Countdown to ACT’s `Carol’

Dec 11


James Carpenter (center) is Scrooge in American Conservatory Theater’s annual production of A Christmas Carol. Photo by Kevin Berne

American Conservatory Theater’s annual production of A Christmas Carol is in full swing in downtown San Francisco. Rather than reviewing this holiday perennial, let’s just hit some of the major points. Herewith, in descending order, some reasons to see the show. (To read the complete list, visit my theater page here.)

10. Before and after the show you get to wander around the festive Union Square area, which, despite the general mood of the nation, is rich with decoration and holiday cheer. The ice rink in Union Square, just under the enormous, beautifully decorated tree, is especially nice.

9. The special effects, especially where the ghosts are concerned, are marvelous. The first appearance by Jacob Marley’s ghost is a doozy, and the giant Ghost of Christmas Future is creepy in all the right ways (young audience members should probably be at least 4 years old to see this show).

8. During the Fezziwig’s ball, choreographer Val Caniparoli goes to town with the joyous dancing. His moves for the children are especially charming.

7. Speaking of children, the youngest members of the cast are wonderful. Their enthusiasm is contagious. Noah Pawl Silverman St. John is a notable Boy Scrooge, and Lauren Safier is a whirlwind of affection as his sister, Little Fan.

6. The not-so-enjoyable aspects of the production (the sketchy set, the wan music) are trumped by the better aspects of the show and by the story itself. That Charles Dickens knew a thing or two about entertaining while moralizing.

5. Nicholas Pelczar adds a welcome jolt of real holiday feeling as Scrooge’s nephew, Fred. His unfurling of a red scarf as a gift for old Ebenezer is one of the show’s simplest yet most enduring images.

4. The costumes by Beaver Bauer are gorgeous and funny (see No. 3). The colors, textures and patterns swirl around the stage like a confectioner’s dream.

3. The dancing Spanish Onions (Isabella Ateshian and Ella Ruth Francis), Turkish Figs (Rachel Share-Sapolsky and Kira Yaffe) and French Plums (Megan Apple and Megumi Nakamura) bring a whole lot of charm to the Ghost of Christmas Present’s dissertation on abundance.

2. Some great Bay Area actors sink their considerable chops into delicious supporting roles. Ken Ruta as the ghost of Jacob Marley is a delight, as is Sharon Lockwood as Scrooge’s char woman, Mrs. Dilber, and as the festive Mrs. Fezziwig. Jarion Monroe, in a curly red wig, is adorable as Mr. Fezziwig, and Cindy Goldfield and Stephen Barker Turner are warm and fuzzy as the Cratchits, impoverished only in economic terms.

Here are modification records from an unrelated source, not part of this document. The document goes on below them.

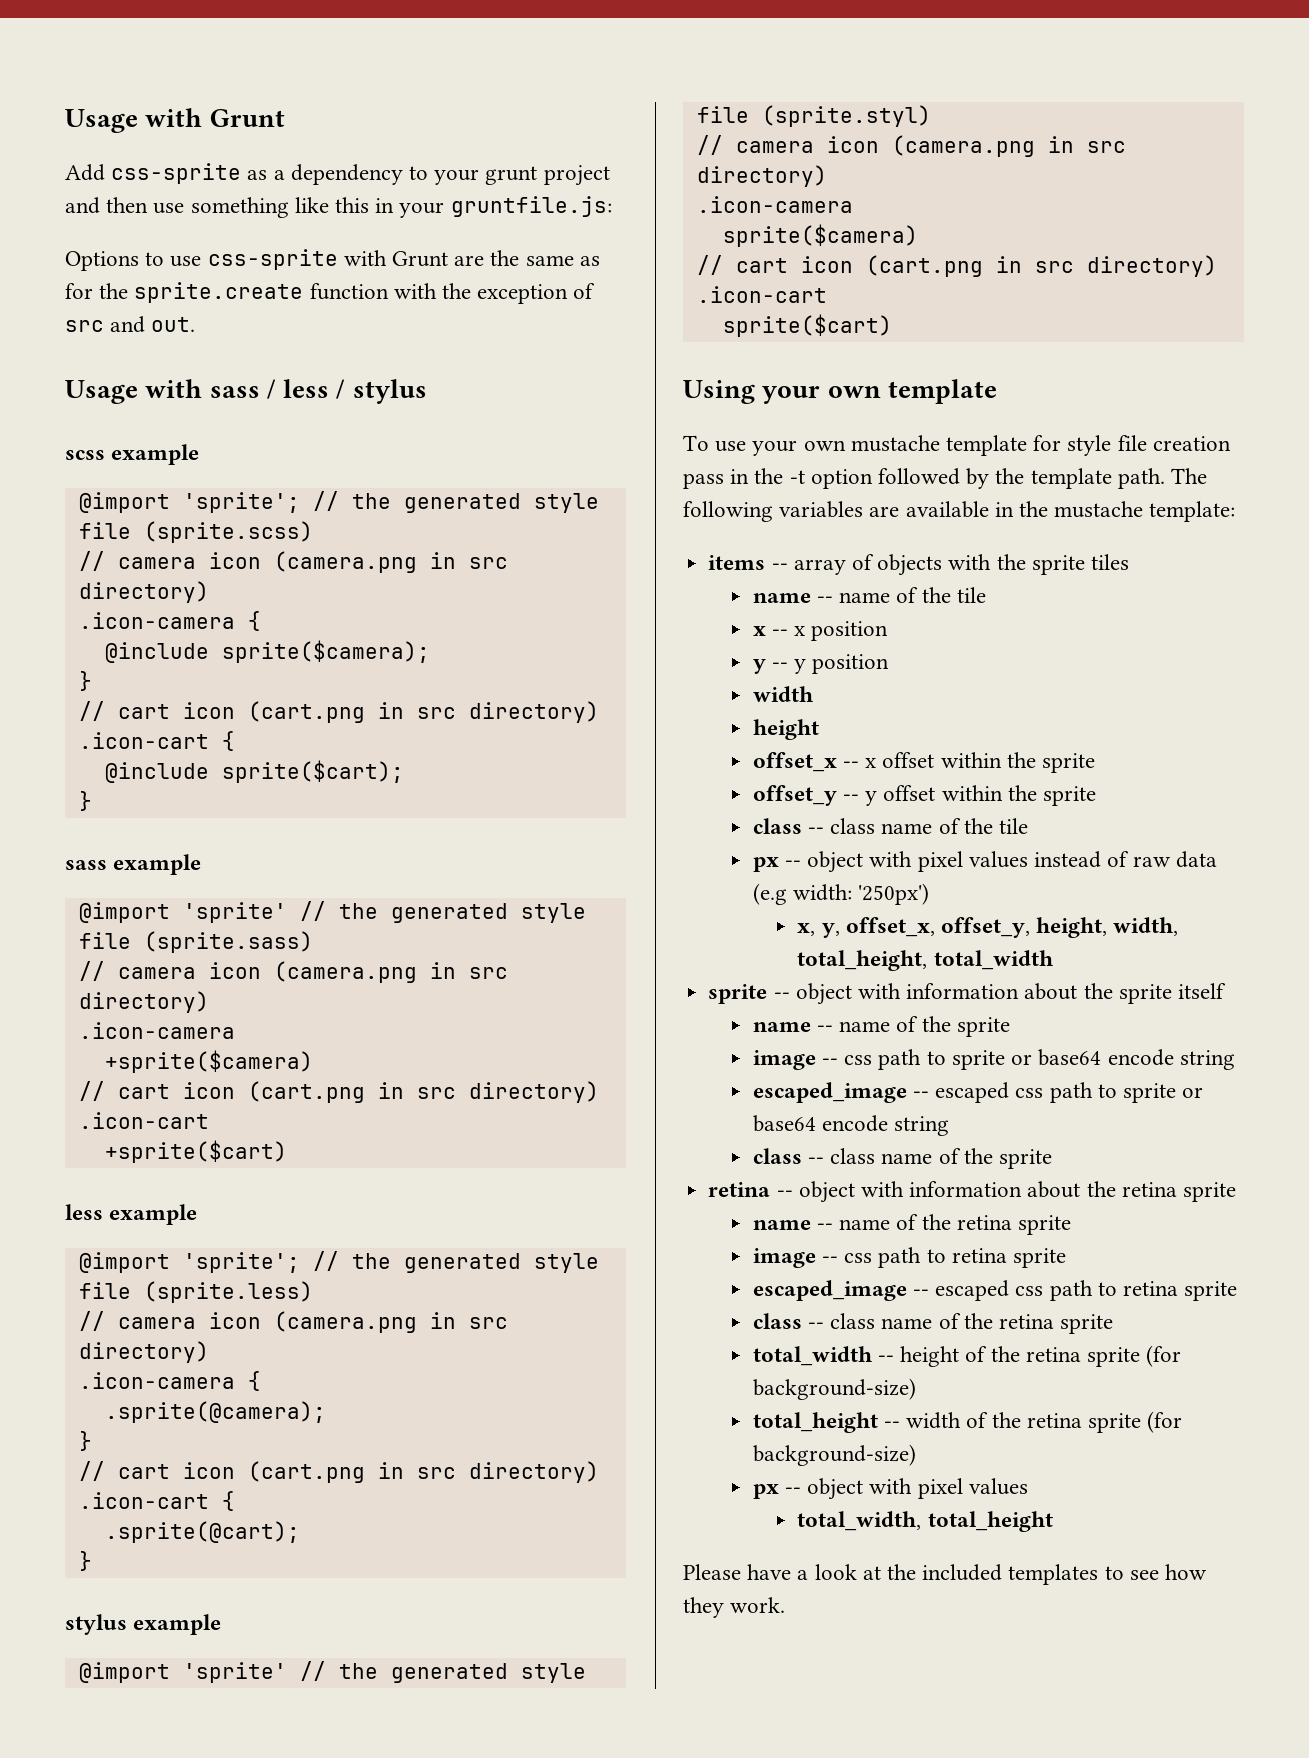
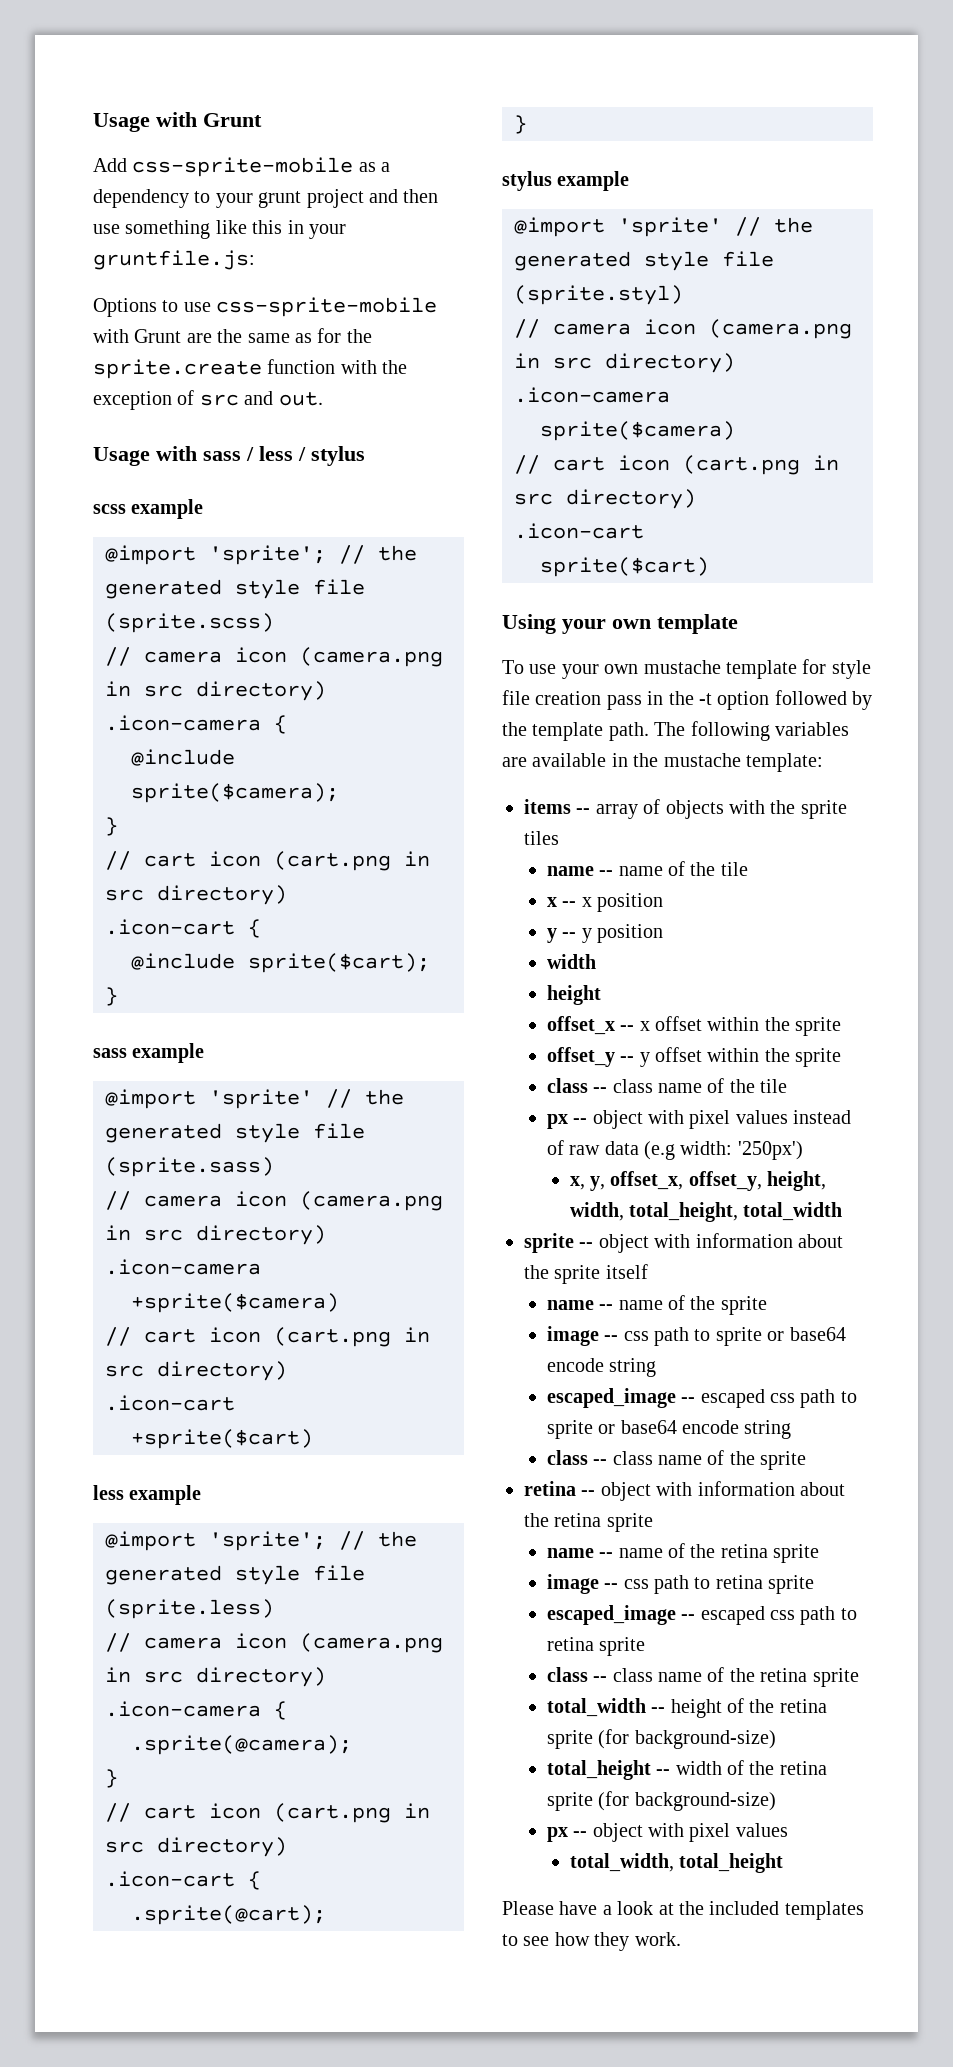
[111,163,242,184] css-sprite -> [132,157,354,177] css-sprite-mobile
[207,249,338,270] css-sprite -> [216,297,438,317] css-sprite-mobile

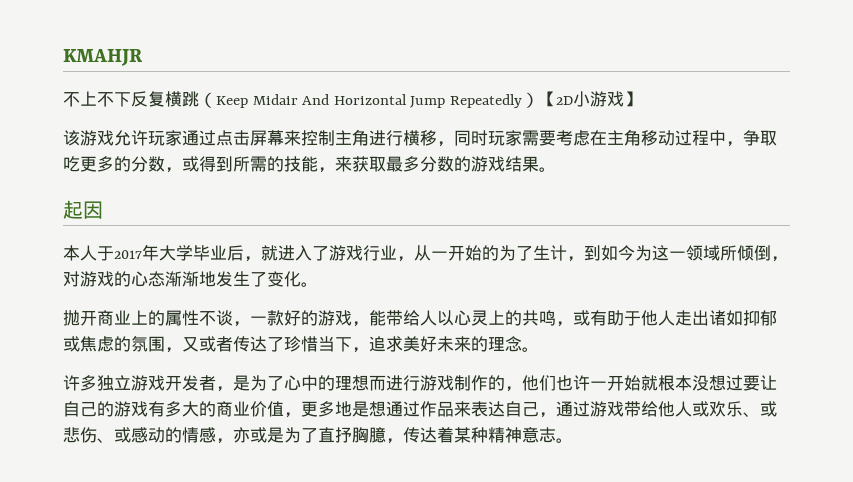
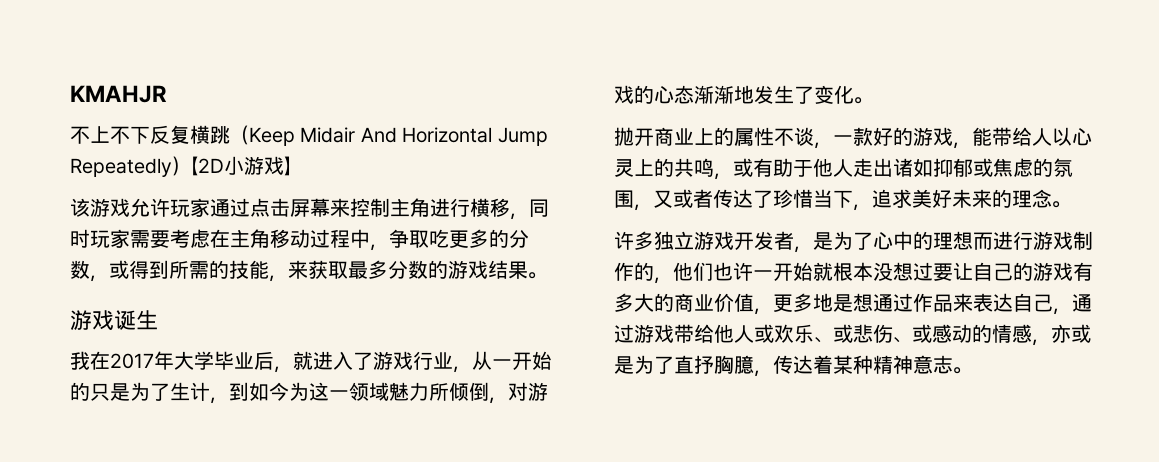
[63,200,103,219] [63,245,114,261] 起因 // 本人于 -> [70,310,158,331] [70,351,110,370] 游戏诞生 // 我在
(499, 253) none -> [90,383,130,401] 只是
(720, 253) none -> [389,382,429,401] 魅力

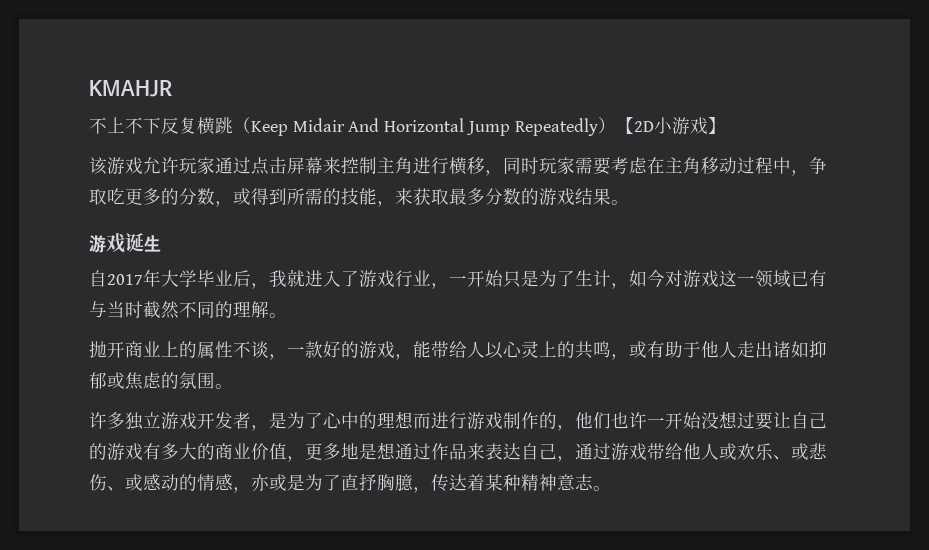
[70,351,110,370] 我在 -> [89,270,107,287] 自
(293, 369) none -> [269,270,287,287] 我
[472,351,552,370] [70,382,90,401] 从一开始的 -> [449,270,503,287] 一开始
[229,382,548,404] [614,85,854,104] 到如今为这一领域魅力所倾倒，对游戏的心态渐渐地发生了变化 -> [629,269,827,288] [89,301,269,319] 如今对游戏这一领域已有与当时截然不同的理解
[634,189,1052,211] ，又或者传达了珍惜当下，追求美好未来的理念 -> (215, 380) none
[813,262,873,281] 就根本 -> (701, 420) none

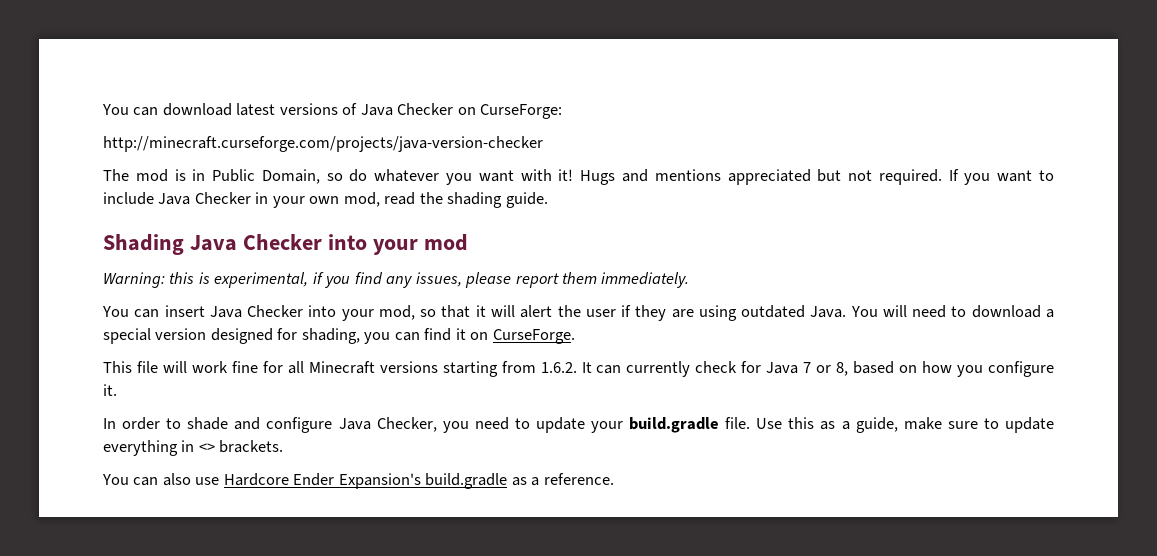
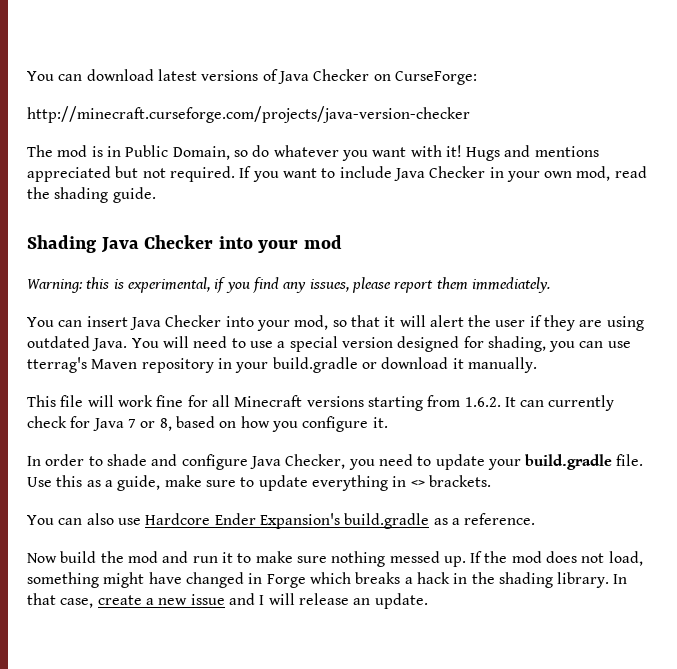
[971,305,1041,318] download -> [249,341,273,348] use
[424,328,575,344] find it on CurseForge. -> [607,341,631,348] [27,357,537,373] use tterrag's Maven repository in your build.gradle or download it manually.
(614, 479) none -> [27,551,643,567] [27,572,628,588] [27,593,428,609] // Now build the mod and run it to make sure nothing messed up. If the mod does not load, something might have changed in Forge which breaks a hack in the shading library. In that case, create a new issue and I will release an update.

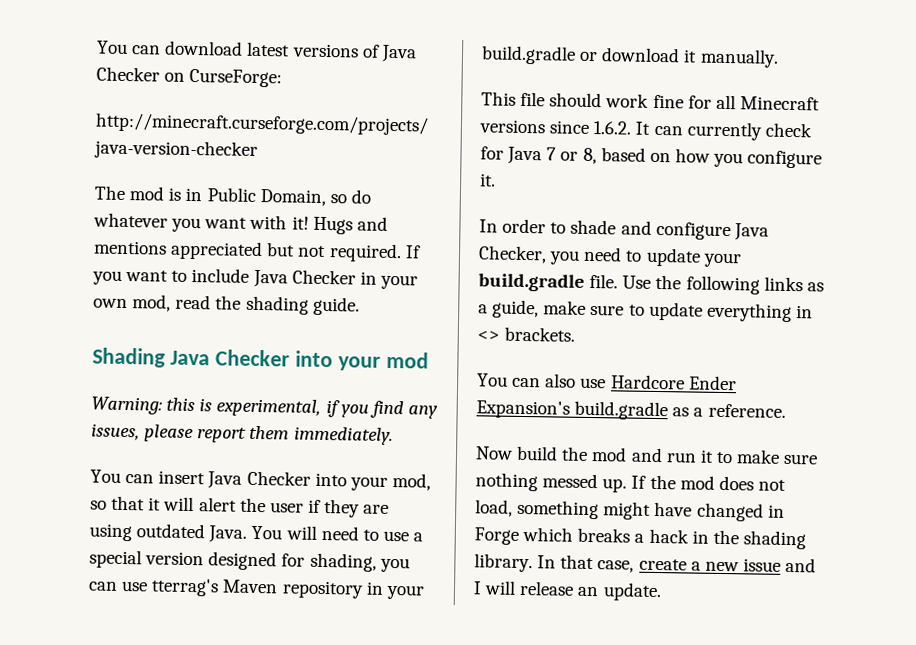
[87,395,114,407] will -> [549,92,603,108] should
[367,395,461,411] starting from -> [549,120,591,134] since
[56,475,83,487] this -> [655,274,803,295] the following links

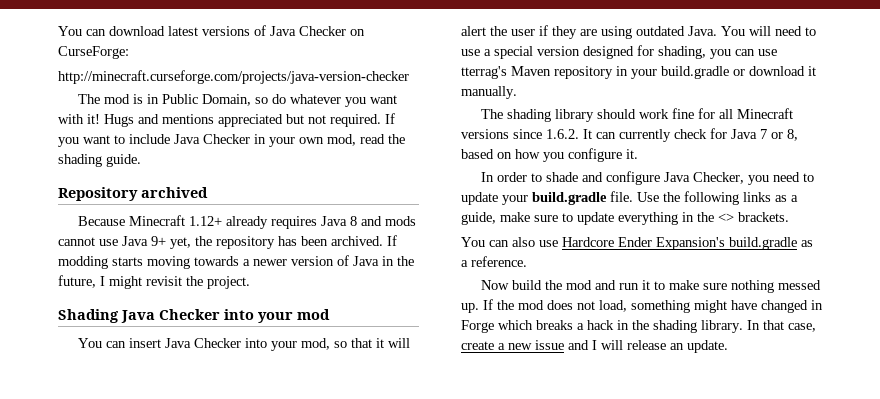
(360, 306) none -> [58,187,208,201] [77,215,416,229] [58,235,397,249] [58,255,414,269] [58,275,250,289] // Repository archived // Because Minecraft 1.12+ already requires Java 8 and mods cannot use Java 9+ yet, the repository has been archived. If modding starts moving towards a newer version of Java in the future, I might revisit the project.
[91,396,438,419] [91,423,393,446] // Warning: this is experimental, if you find any issues, please report them immediately. -> (330, 314) none
[481,91,546,107] This file -> [480,109,594,122] The shading library
(813, 312) none -> [697,212,714,222] the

1. James Carpenter’s performance as Scrooge is reason enough to see this production. He’s a brilliant actor and breathes life into this chestnut of a character. The production surrounding him isn’t always up to his level, but he lifts the entire experience to an appropriately Dickensian level.
You can also read my review of ACT’s A Christmas Carol in the San Francisco Chronicle here.

FOR MORE INFORMATION:

A Christmas Carol continues through Dec. 27 at the American Conservatory Theater, 415 Geary St., San Francisco. Tickets are $18-$102. Call 415-479-2ACT or visit www.act-sf.org

Photo at right: Ken Ruta is the Ghost of Jacob Marley in ACT’s A Christmas Carol. Photo by Kevin Berne

2 comments

  1. Love the comment in your review in today’s Chronicle.

    “Ken Ruta makes a striking impression as the ghost of Jacob Marley, looking like Dame Edna after a particularly rough weekend. Can’t wait to see Ken the next time to get his thoughts on that statement. Now I wish I would have seen the show. We are not reviewing the “Carol” this year since we have reviewed it two times in a role.

  2. Oh just one more thing. I am going to recommend that Ken put that photo on his Christmas Cards next year.